Worldwide, spinal cord injury (SCI) remains a major cause of disability with serious consequences in terms of personal and social costs [1]. Thus, important issues are how to protect the spinal cord to limit its initial damage, how to repair a lesion, and how to facilitate recovery by exploiting surviving tissue. These needs are currently unmet because our knowledge of the detailed structure of the neuronal networks responsible for human locomotion is scanty and our control over the mechanisms involved in neuronal death and regeneration is very limited.
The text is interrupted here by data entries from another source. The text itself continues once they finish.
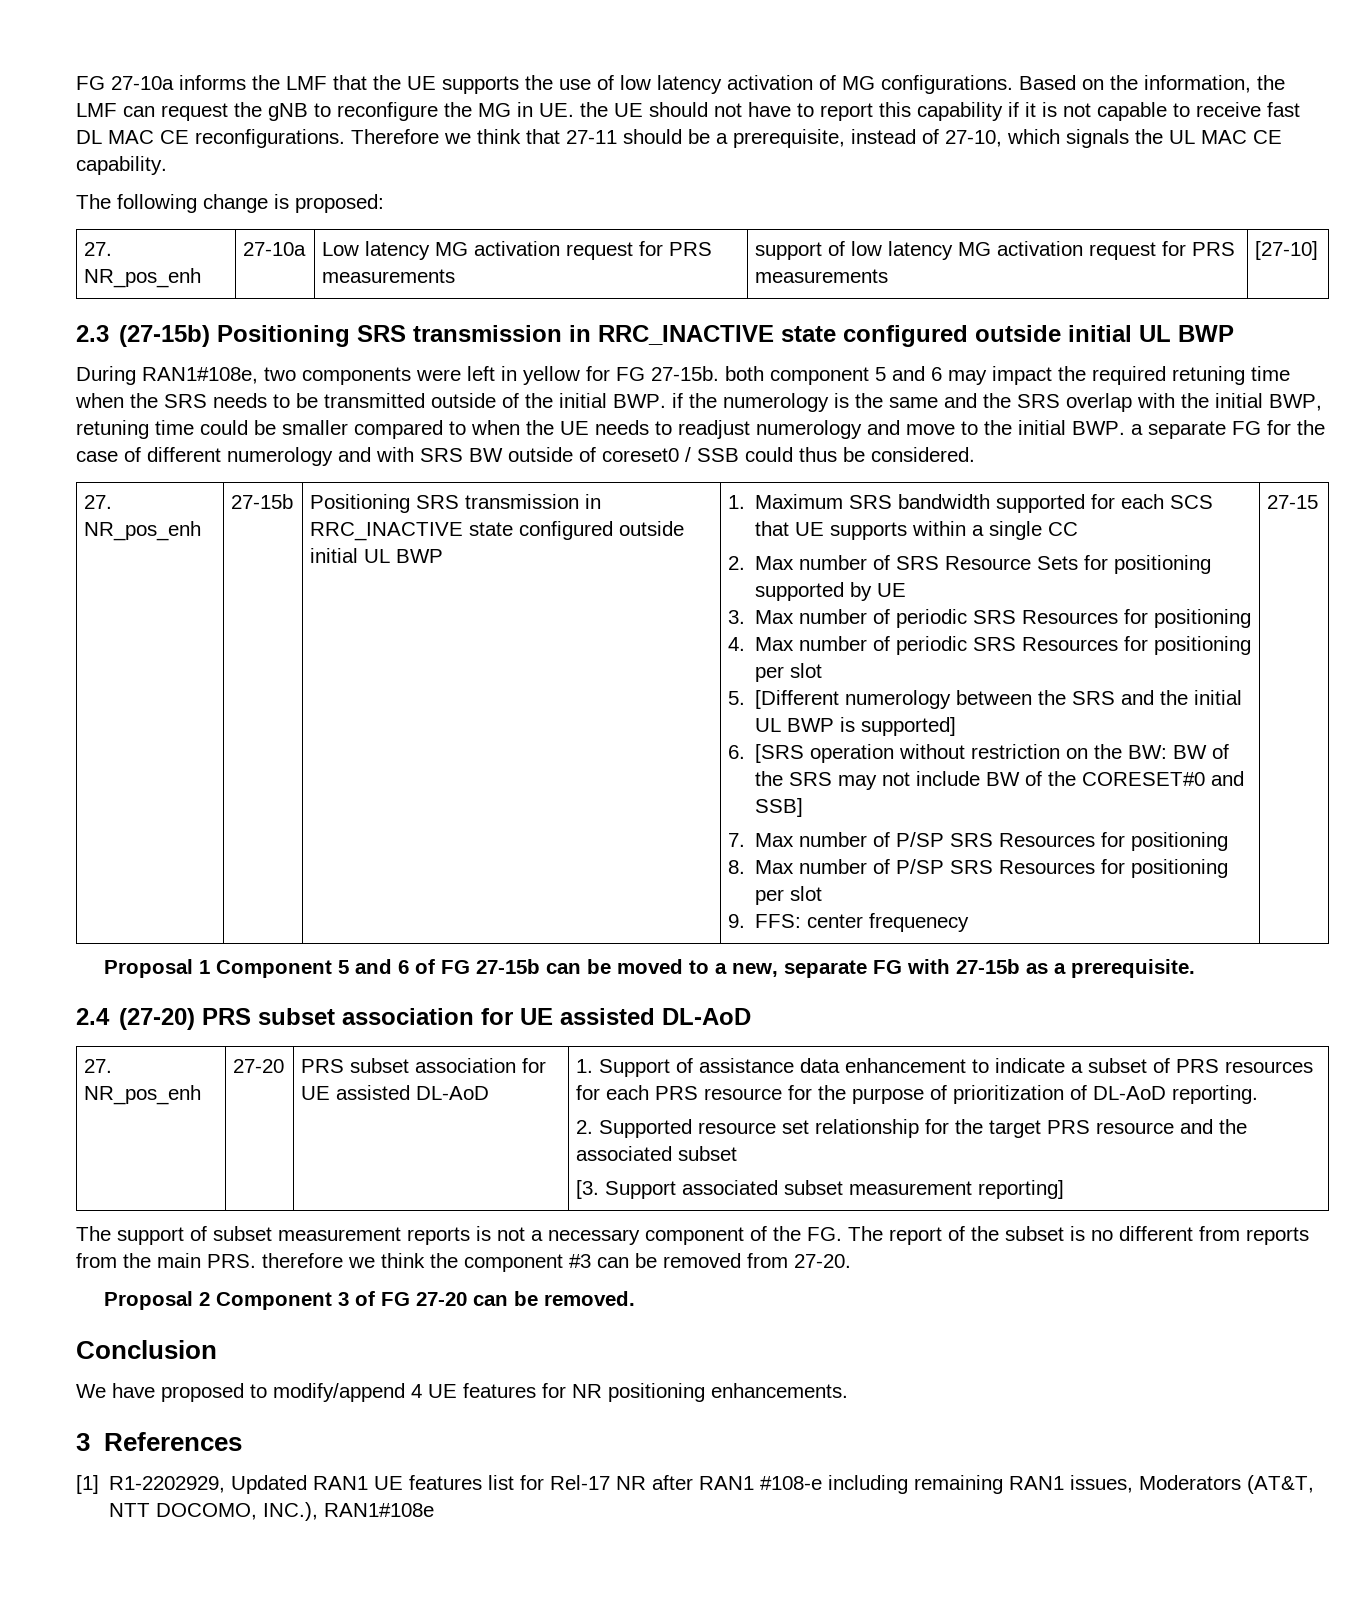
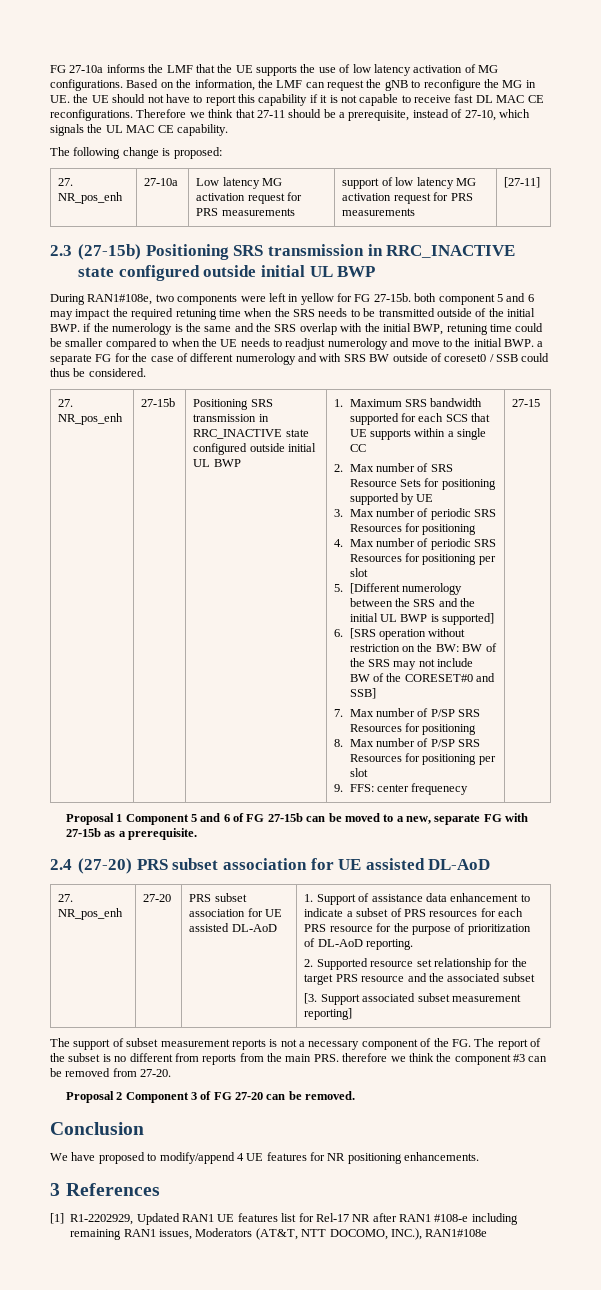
- 27. NR_pos_enh | 27-10a | Low latency MG activation request for PRS measurements | support of low latency MG activation request for PRS measurements | [27-10]
+ 27. NR_pos_enh | 27-10a | Low latency MG activation request for PRS measurements | support of low latency MG activation request for PRS measurements | [27-11]

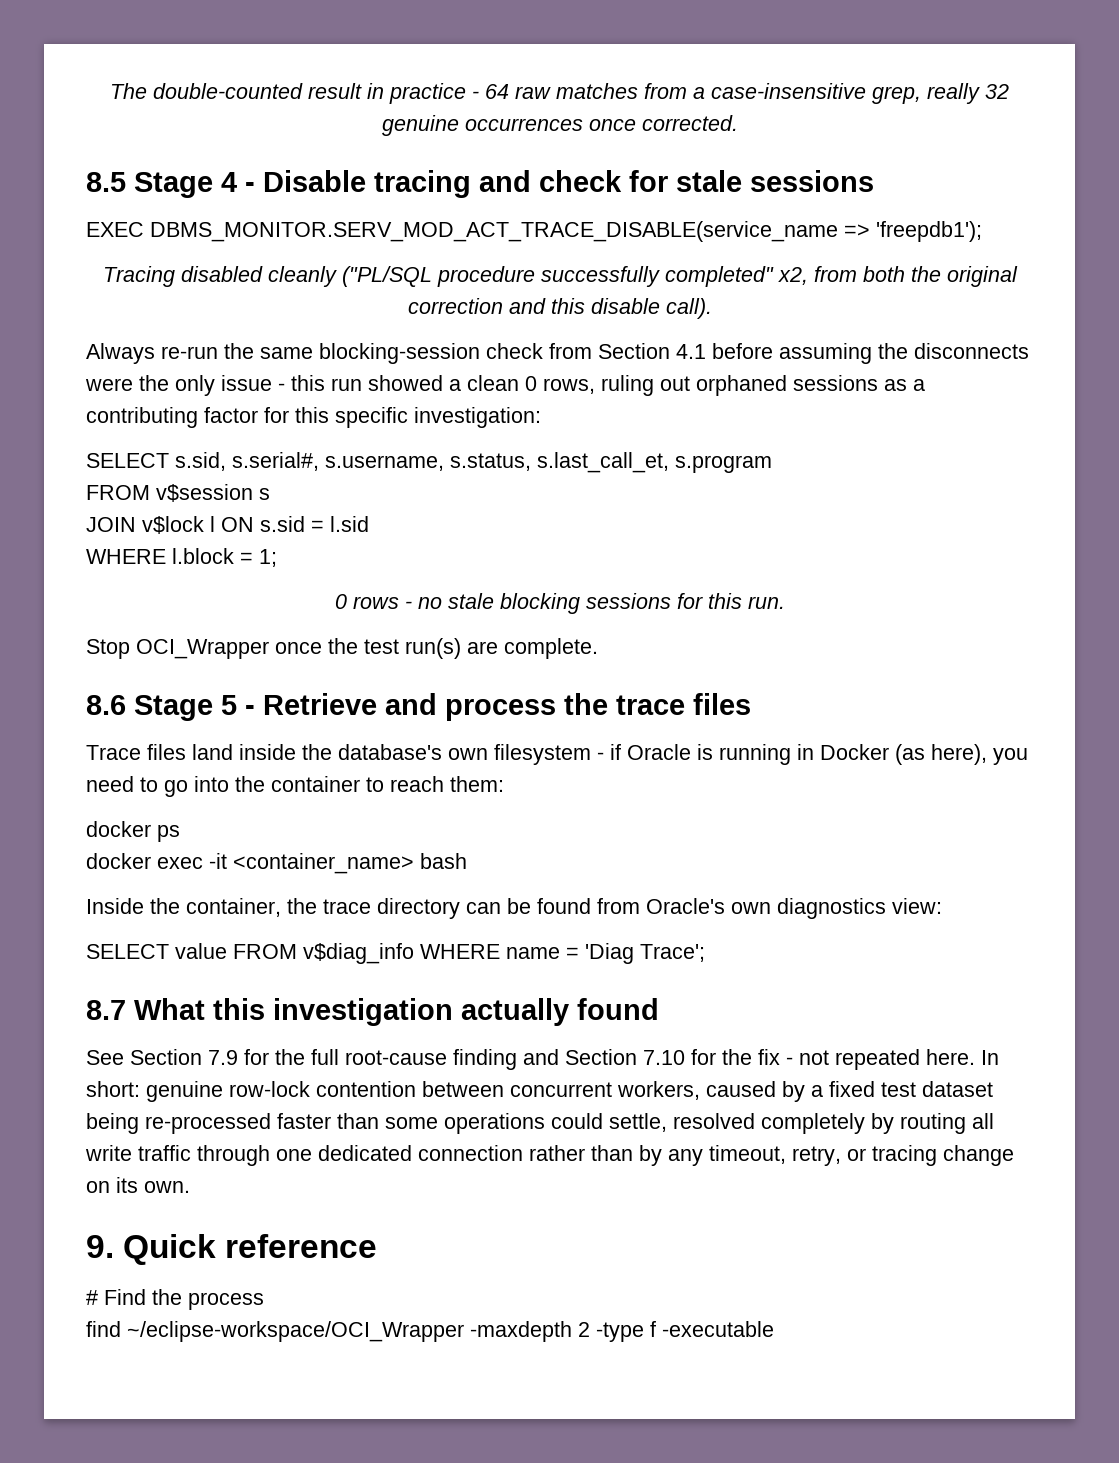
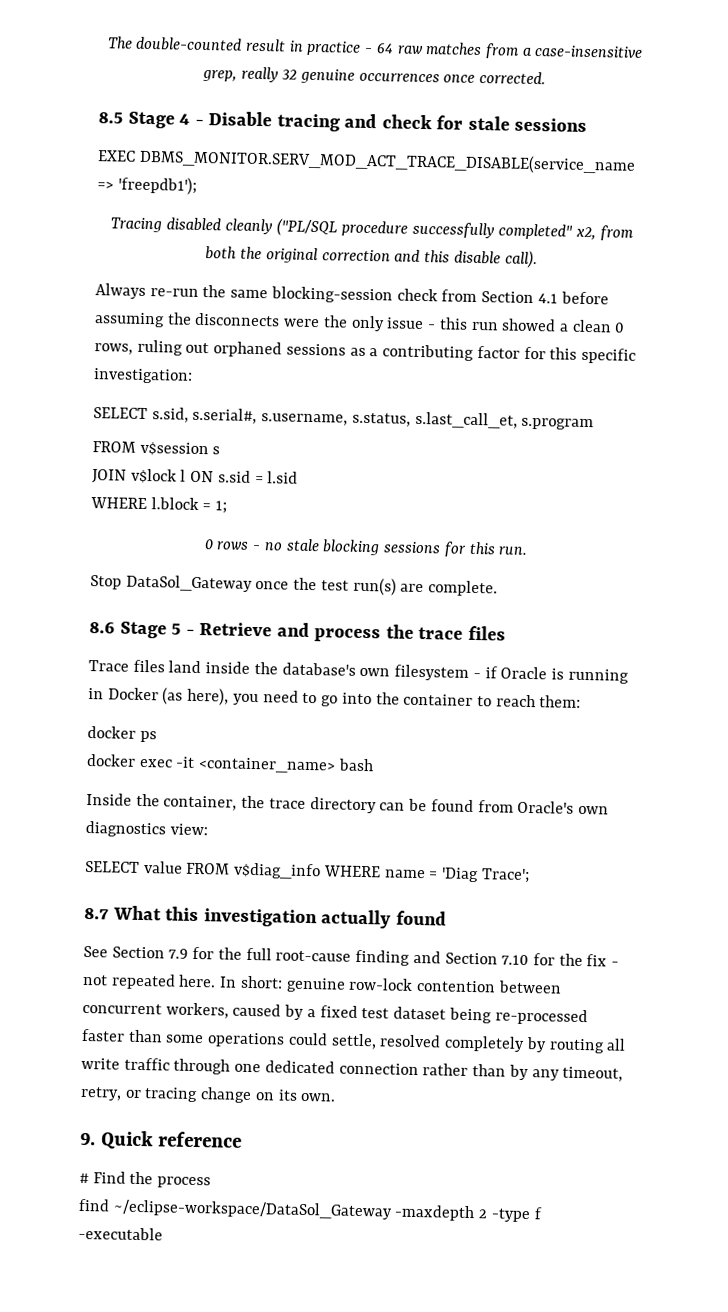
- Stop OCI_Wrapper once the test run(s) are complete.
+ Stop DataSol_Gateway once the test run(s) are complete.
- find ~/eclipse-workspace/OCI_Wrapper -maxdepth 2 -type f -executable
+ find ~/eclipse-workspace/DataSol_Gateway -maxdepth 2 -type f -executable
The molecular mechanisms underlying neuronal death after SCI are incompletely understood so that specific strategies for neuroprotection remain preliminary [2-4]. While many neuroprotective molecules have been reported to be experimentally effective for neuronal survival after SCI, very few have reached the clinical testing stage and none of them has provided efficacious treatment for SCI patients [5]. The reasons for such a clinical failure are complex and may include the diversity of protocols used to induce injury in animal models and the difficulty of detailed animal tissue analysis beyond a single time point so that a relatively narrow window of pathophysiology may be explored [6,7]. In clinical settings, the large majority of SCI cases are managed at late stages after the patient’s conditions have been stabilized following the primary lesion. Hence, damage repair rather than neuroprotection becomes a crucial goal.